Governo do DF propõe nova versão de PL para socorrer BRB com empréstimo de R$ 6,6 bi
Governo do DF apresenta projeto de lei para empréstimo de R$ 6,6 bilhões ao BRB
24/02/2026 17h54
O governo do Distrito Federal protocolou na Câmara Legislativa uma nova versão de projeto de lei visando o socorro ao Banco de Brasília (BRB), em resposta às perdas resultantes das operações com o Banco Master, que foi liquidado pelo Banco Central.
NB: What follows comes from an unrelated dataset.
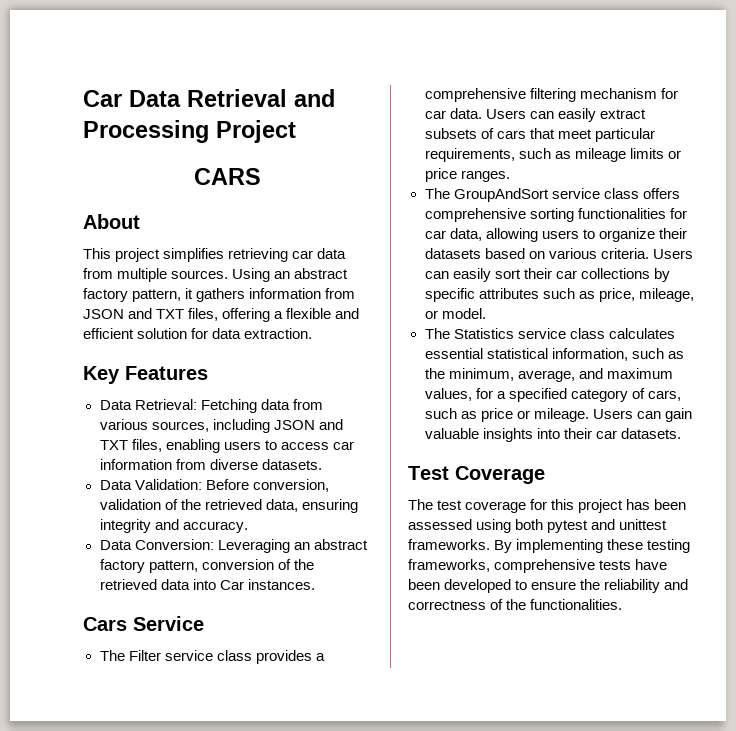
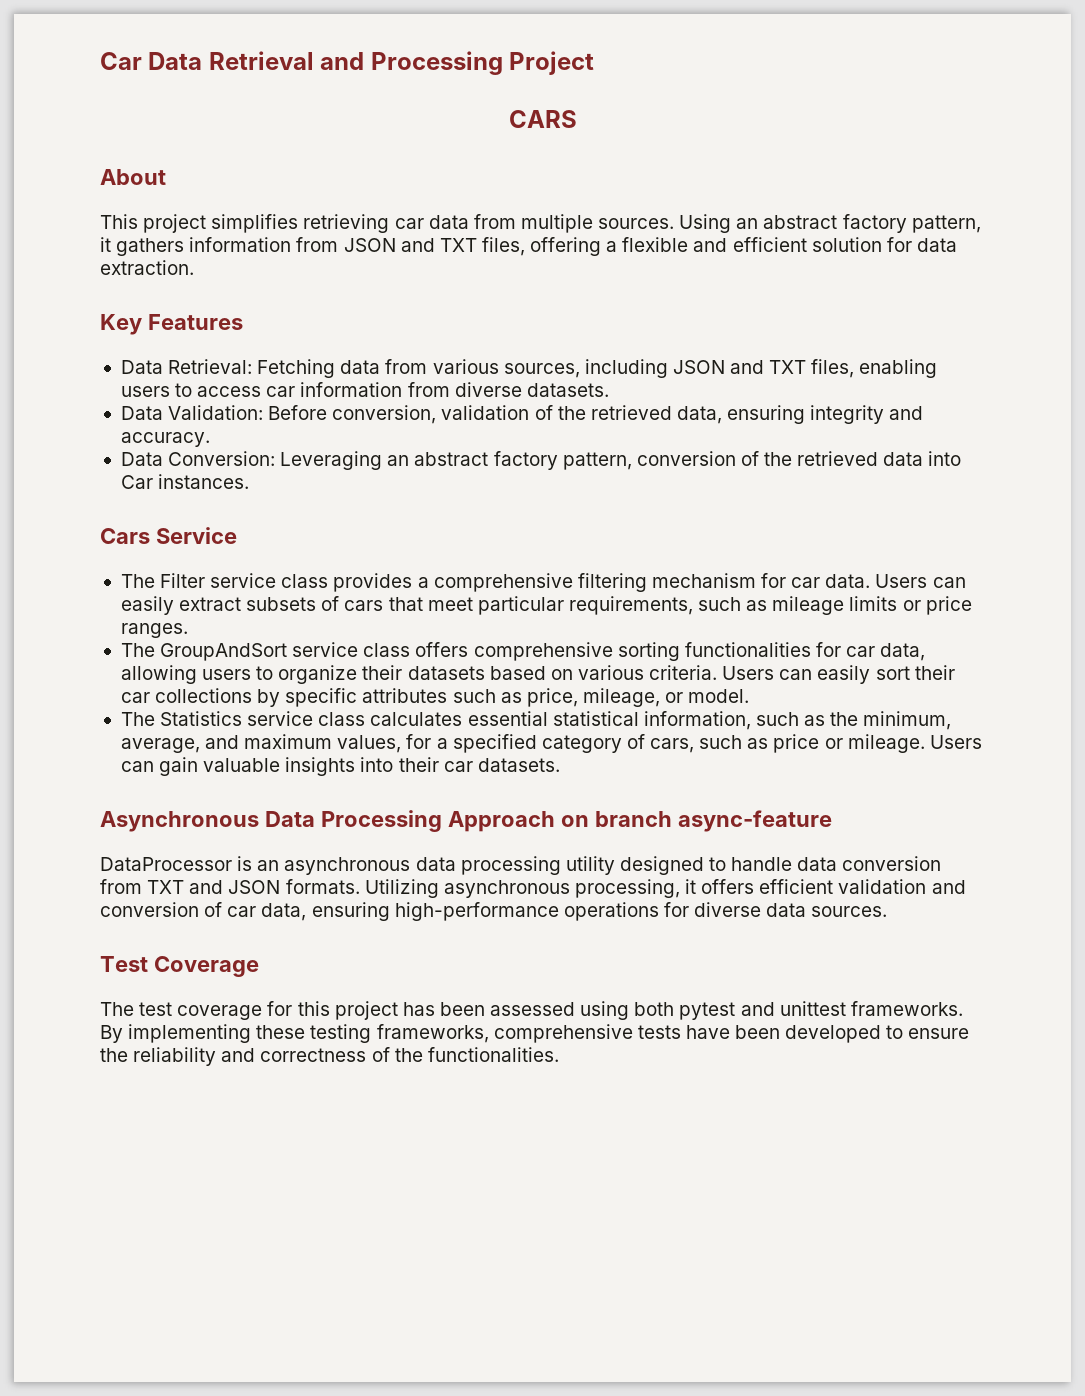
+ Asynchronous Data Processing Approach on branch async-feature
+ DataProcessor is an asynchronous data processing utility designed to handle data conversion from TXT and JSON formats. Utilizing asynchronous processing, it offers efficient validation and conversion of car data, ensuring high-performance operations for diverse data sources.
Entre as novidades, destaca-se a autorização para um empréstimo de até R$ 6,6 bilhões com o Fundo Garantidor de Créditos (FGC) ou outras instituições financeiras para fortalecer o banco estatal.
Esse empréstimo é uma das três alternativas consideradas no projeto para melhorar a situação patrimonial do BRB. As outras opções incluem a integralização de capital social, aportes patrimoniais e a possibilidade de reforço patrimonial através da alienação de bens públicos, sejam móveis ou imóveis, com a destinação dos recursos obtidos para o fortalecimento do BRB.
Na versão anterior, a terceira alternativa era vaga, mencionando apenas “outras medidas juridicamente admitidas que atendam às normas do sistema financeiro nacional”. O novo texto especifica que isso pode incluir operações de crédito com o FGC, limitadas a R$ 6.600.000.000,00.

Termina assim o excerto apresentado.